ダイヤモンドオンラインが、従業員の不満投稿が多い「ブラック企業」ランキング2025上半期調査の「生保・損保ワースト10」を発表。1位日本生命、次いで住友生命、第一生命の順(RIEF)
2025-09-04 17:08:20
ダイヤモンドオンラインは、従業員の不満投稿数が多い「ブラック企業ランキングを公表した。25年上半期(1~6月)に口コミ投稿数が最も多かったのは、日本生命保険。次いで2位が住友生命、3位が第一生命と、生保の上位企業が並んだ。損保では損害保険ジャパンが6位にランクされた。投稿内容で目立つのは、「働き方」に関する不満が多く、特に保険契約のノルマや営業方法に関する投稿が目立つ、としている。いまだに多くの保険会社が契約ノルマを営業職員に課す「昭和型」の営業を常態化しているようだ。
同調査は、企業の風評や信用情報を収集し、企業取引等の判断に活用するための情報サービスを提供する「アラームボックス」のデータを元に、ダイヤモンド編集部が作成したとしている。ただ、ランキングとして掲載されている生保、損保11社についての口コミ投稿数を合計しても95件と、100件に満たない母数にとどまっている。
そんな中でも、1位にランクされた生保最大手の日本生命の口コミ件数は、全体の4分の1超を占める28件で、2位の住友生命(16件)の倍近い。日本生命についての具体的な口コミ投稿の内容では、「目立つのは働き方に関する不満だ。特に保険契約のノルマや営業方法に関する投稿が目立つ」(ダイヤモンド分析)としている。
同社についての働き方に関する不満では、▼「ボーナスは歩合となるが、歩合の金額が低すぎる。短期解約のペナルティもあるため、ボーナスはスズメの涙程度と思ったほうがいい」▼「加算される給与やボーナスがあまりにも低い。目標ラインを達成したが、半年に一度のボーナスが5万円程度」▼「勤続15年以上であっても新入職員とさほど給料が変わらず、業務の幅は増えていく」▼「事務職の社員を軽く見過ぎ。安い給料で使い倒してやろうというのが見え見え」▼「数字を達成できないと、有休が取れなかったり、休日出勤を強いられたりする」(抜粋)

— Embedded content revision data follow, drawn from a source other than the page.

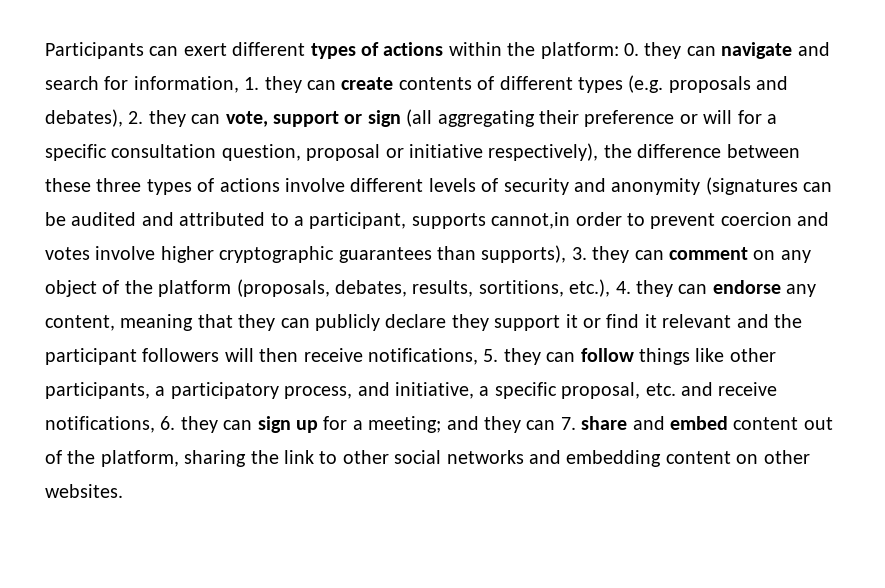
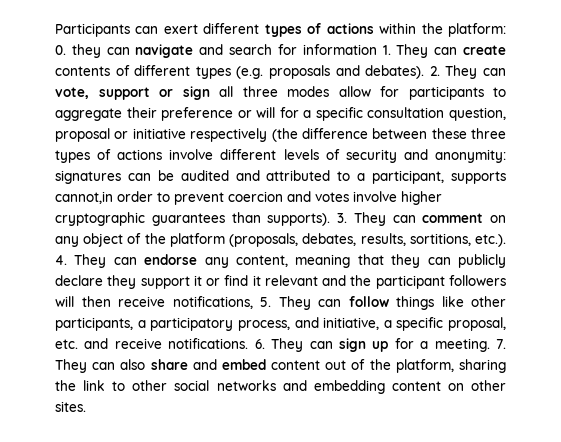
[133,76,302,93] information, 1. they -> [302,44,429,58] information 1. They
[45,109,186,127] debates), 2. they -> [365,65,478,79] debates). 2. They
[406,109,535,127] (all aggregating -> [219,86,506,100] [55,108,122,121] all three modes allow for participants to aggregate
[488,143,632,161] respectively), the -> [190,128,298,142] respectively (the
[611,177,798,195] anonymity (signatures -> [434,149,506,163] [55,170,121,184] anonymity: signatures
[481,245,630,263] supports), 3. they -> [267,212,386,226] supports). 3. They
[569,279,673,297] etc.), 4. they -> [475,234,507,247] [55,254,107,268] etc.). 4. They
[503,348,541,365] they -> [278,296,311,310] They
[45,416,218,433] notifications, 6. they -> [168,338,304,352] notifications. 6. They
[368,416,576,433] meeting; and they can 7. -> [434,338,507,352] [55,359,146,373] meeting. 7. They can also
[45,484,123,498] websites. -> [55,401,86,412] sites.

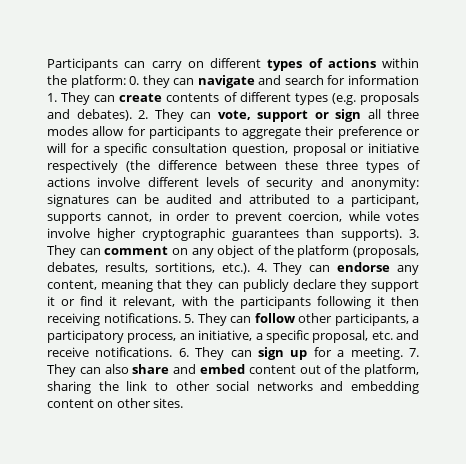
[163,24,198,34] exert -> [151,61,204,71] carry on
[55,191,113,204] cannot,in -> [107,211,170,222] cannot, in
[228,191,311,202] coercion and -> [288,211,380,222] coercion, while
[264,275,506,289] [55,296,253,309] relevant and the participant followers will then receive notifications, -> [123,296,420,309] [47,313,181,326] relevant, with the participants following it then receiving notifications.
[396,296,464,310] things like -> (295, 318) none
[294,317,319,328] and -> [179,333,195,340] an

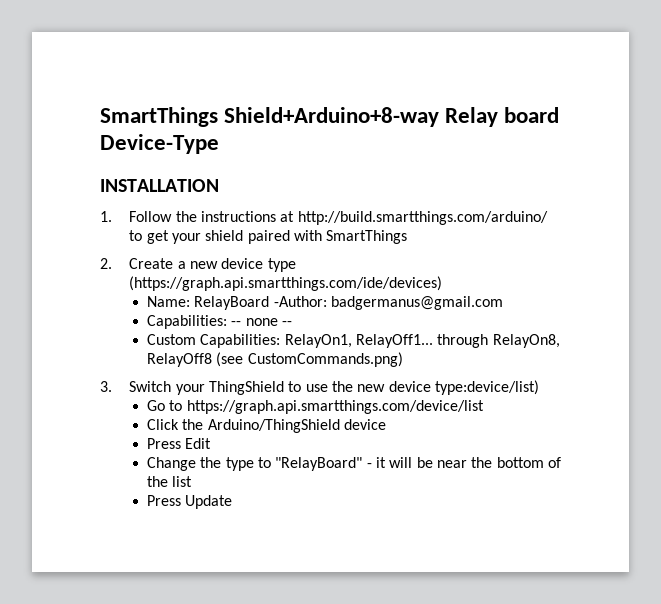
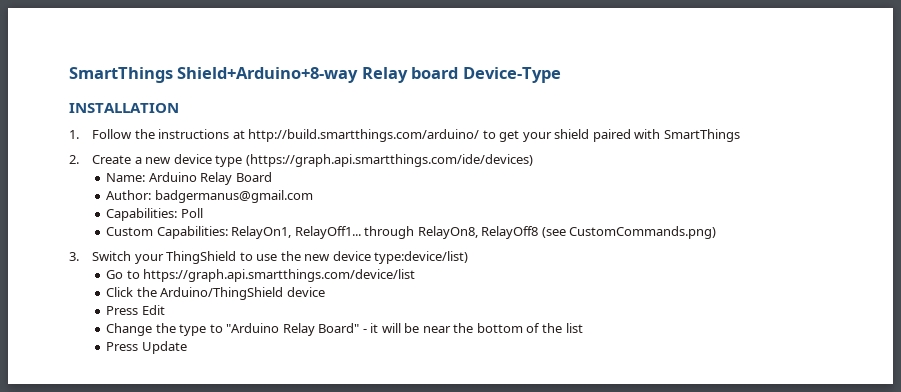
[194,296,327,310] RelayBoard -Author: -> [148,172,272,185] [106,190,152,200] Arduino Relay Board // Author:
[231,318,292,326] -- none -- -> [180,208,203,218] Poll
[275,457,363,471] "RelayBoard" -> [226,323,360,336] "Arduino Relay Board"

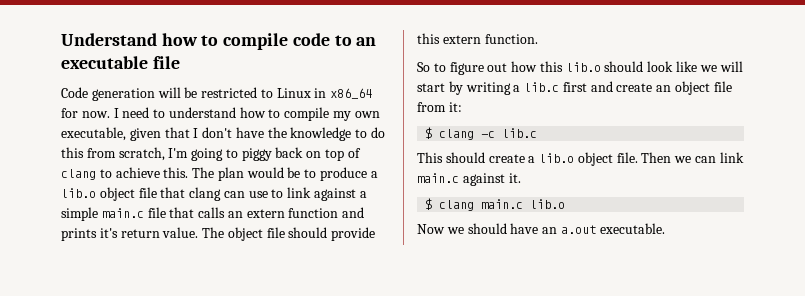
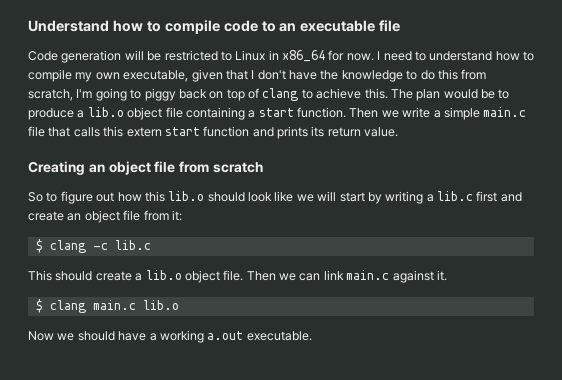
[160,187,357,201] that clang can use to link against -> [185,107,431,120] containing a start function. Then we write
[227,209,285,218] an extern -> [103,126,200,137] this extern start
[99,228,118,238] it's -> [311,126,325,137] its
[202,227,376,241] [417,33,538,44] The object file should provide this extern function. -> [28,161,263,175] // Creating an object file from scratch
[542,227,558,234] an -> [149,330,204,343] a working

「パワハラや社風に関する不満も目立った」という。▼「無駄に朝礼をしたがる。リモートワークで済むのに、礼節のために出社させる。効率よりも体面を優先する古い会社」▼「女性に対しても、セクハラ・パワハラ発言が割とある」▼「上下関係が厳しい体育会系」▼「縦割りで、上の言うことが絶対」▼「圧倒的なパワハラ体質。事務の社員は捨て駒のような扱い」(同)
「退職者の多さを指摘する投稿も目立った」とする。▼「若手がとんでもない勢いで辞めているが、いつまで続くのか」▼「課長以上が詰まっていて、若手が課長になれる可能性が低い。そのことが若手の流出と一人当たりの業務逼迫につながっている」▼
「事業を広げるばかりではなく、足元の離職率・休職率に目を向けることも必要」(同)
2位の住友生命でも、「目立つパワハラや社風への不満」が多いとする。▼「ほぼ毎日上司から詰められる。ノルマを達成できないと、かなりキツく言われる」▼「パワハラで退職した。上司の口調が怖すぎ、理不尽に怒られ、会社で号泣したことがある。常にイライラしている上司がいる」▼「ハズレ部署だとパワハラで毎日が地獄。うつによる退職者が続出。上はそれを知っているのに見て見ぬふりをしている」(同)
3位の第一生命の口コミ投稿数は18件。「給与など待遇面での不満投稿が目立った」とする。▼「かなり給料が低い。正社員と契約社員の差がひどすぎ」▼「旦那さんの稼ぎがあって片手間で働く分にはいいが、給料はかなり少ない」▼「契約が取れなくなると、給与がどんどん下がっていく」
同社の「採用に関する投稿」では▼「ノルマはないと言われて入社したが、実際は目標という名のノルマがあり、精神的にきつい」▼「ノルマがなくワークライフバランスがとれると聞いていたが、そんな事はなく、ノルマがありワークライフバランスは取りにくい。うそが多すぎる」等。
そのほか、4位かんぽ生命(13件)、5位明治安田生命(12件)、6位損害保険ジャパン(10件)と続く。多くの投稿が、働き方への不満と給料の低さ、上司のパワハラ、営業ノルマ、離職率の高さ等を指摘している。生保は正社員とは別採用の、営業担当の外務員職場での不満が多いようだ。各社のサステナビリティ報告書等では「ワークライフバランス」の充実等をうたっているが、営業職場での実態は、日本の伝統的な(?)会社のスタイルが変わらずに残っているようだ。